### DATASET RECORDS
□ □ □ □ □ □ □

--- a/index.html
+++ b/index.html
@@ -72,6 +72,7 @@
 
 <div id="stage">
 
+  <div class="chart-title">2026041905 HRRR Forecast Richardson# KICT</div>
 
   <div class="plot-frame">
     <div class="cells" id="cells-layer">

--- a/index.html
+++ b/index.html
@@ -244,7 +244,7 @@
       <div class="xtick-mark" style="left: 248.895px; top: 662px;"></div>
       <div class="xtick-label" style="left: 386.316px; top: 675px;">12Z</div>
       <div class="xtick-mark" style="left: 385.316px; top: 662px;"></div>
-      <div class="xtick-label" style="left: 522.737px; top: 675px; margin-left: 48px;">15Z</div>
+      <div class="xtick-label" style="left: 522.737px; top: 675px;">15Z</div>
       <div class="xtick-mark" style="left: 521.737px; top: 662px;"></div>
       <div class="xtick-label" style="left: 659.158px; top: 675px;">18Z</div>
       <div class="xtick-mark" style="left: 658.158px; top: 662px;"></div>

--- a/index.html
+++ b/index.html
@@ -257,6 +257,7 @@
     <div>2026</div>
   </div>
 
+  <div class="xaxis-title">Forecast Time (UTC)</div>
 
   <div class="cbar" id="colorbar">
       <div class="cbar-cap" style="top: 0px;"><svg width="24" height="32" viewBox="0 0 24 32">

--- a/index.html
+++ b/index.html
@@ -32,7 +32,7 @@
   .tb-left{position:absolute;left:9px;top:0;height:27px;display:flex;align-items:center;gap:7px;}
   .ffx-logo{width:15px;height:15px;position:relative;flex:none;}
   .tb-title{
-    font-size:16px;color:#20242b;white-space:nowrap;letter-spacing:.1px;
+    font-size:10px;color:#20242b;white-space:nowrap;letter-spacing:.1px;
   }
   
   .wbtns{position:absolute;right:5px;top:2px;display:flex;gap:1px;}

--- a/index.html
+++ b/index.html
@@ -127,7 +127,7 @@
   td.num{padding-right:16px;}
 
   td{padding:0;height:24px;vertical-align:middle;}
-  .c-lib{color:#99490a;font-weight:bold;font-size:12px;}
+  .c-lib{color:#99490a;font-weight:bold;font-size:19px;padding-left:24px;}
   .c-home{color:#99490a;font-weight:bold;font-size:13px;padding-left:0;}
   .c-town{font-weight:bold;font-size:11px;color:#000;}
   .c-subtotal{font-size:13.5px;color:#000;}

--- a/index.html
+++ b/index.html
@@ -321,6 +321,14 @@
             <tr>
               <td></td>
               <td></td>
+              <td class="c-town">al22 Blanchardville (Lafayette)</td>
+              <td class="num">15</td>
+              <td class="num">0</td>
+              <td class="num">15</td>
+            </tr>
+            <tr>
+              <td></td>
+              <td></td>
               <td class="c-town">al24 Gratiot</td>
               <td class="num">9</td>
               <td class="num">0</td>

□ □ □ □ □ □ □

### DIRECTIONS
Write the listing out again, word for word, in its entirety.

### WRITTEN ANSWER
--- a/index.html
+++ b/index.html
@@ -72,6 +72,7 @@
 
 <div id="stage">
 
+  <div class="chart-title">2026041905 HRRR Forecast Richardson# KICT</div>
 
   <div class="plot-frame">
     <div class="cells" id="cells-layer">

--- a/index.html
+++ b/index.html
@@ -244,7 +244,7 @@
       <div class="xtick-mark" style="left: 248.895px; top: 662px;"></div>
       <div class="xtick-label" style="left: 386.316px; top: 675px;">12Z</div>
       <div class="xtick-mark" style="left: 385.316px; top: 662px;"></div>
-      <div class="xtick-label" style="left: 522.737px; top: 675px; margin-left: 48px;">15Z</div>
+      <div class="xtick-label" style="left: 522.737px; top: 675px;">15Z</div>
       <div class="xtick-mark" style="left: 521.737px; top: 662px;"></div>
       <div class="xtick-label" style="left: 659.158px; top: 675px;">18Z</div>
       <div class="xtick-mark" style="left: 658.158px; top: 662px;"></div>

--- a/index.html
+++ b/index.html
@@ -257,6 +257,7 @@
     <div>2026</div>
   </div>
 
+  <div class="xaxis-title">Forecast Time (UTC)</div>
 
   <div class="cbar" id="colorbar">
       <div class="cbar-cap" style="top: 0px;"><svg width="24" height="32" viewBox="0 0 24 32">

--- a/index.html
+++ b/index.html
@@ -32,7 +32,7 @@
   .tb-left{position:absolute;left:9px;top:0;height:27px;display:flex;align-items:center;gap:7px;}
   .ffx-logo{width:15px;height:15px;position:relative;flex:none;}
   .tb-title{
-    font-size:16px;color:#20242b;white-space:nowrap;letter-spacing:.1px;
+    font-size:10px;color:#20242b;white-space:nowrap;letter-spacing:.1px;
   }
   
   .wbtns{position:absolute;right:5px;top:2px;display:flex;gap:1px;}

--- a/index.html
+++ b/index.html
@@ -127,7 +127,7 @@
   td.num{padding-right:16px;}
 
   td{padding:0;height:24px;vertical-align:middle;}
-  .c-lib{color:#99490a;font-weight:bold;font-size:12px;}
+  .c-lib{color:#99490a;font-weight:bold;font-size:19px;padding-left:24px;}
   .c-home{color:#99490a;font-weight:bold;font-size:13px;padding-left:0;}
   .c-town{font-weight:bold;font-size:11px;color:#000;}
   .c-subtotal{font-size:13.5px;color:#000;}

--- a/index.html
+++ b/index.html
@@ -321,6 +321,14 @@
             <tr>
               <td></td>
               <td></td>
+              <td class="c-town">al22 Blanchardville (Lafayette)</td>
+              <td class="num">15</td>
+              <td class="num">0</td>
+              <td class="num">15</td>
+            </tr>
+            <tr>
+              <td></td>
+              <td></td>
               <td class="c-town">al24 Gratiot</td>
               <td class="num">9</td>
               <td class="num">0</td>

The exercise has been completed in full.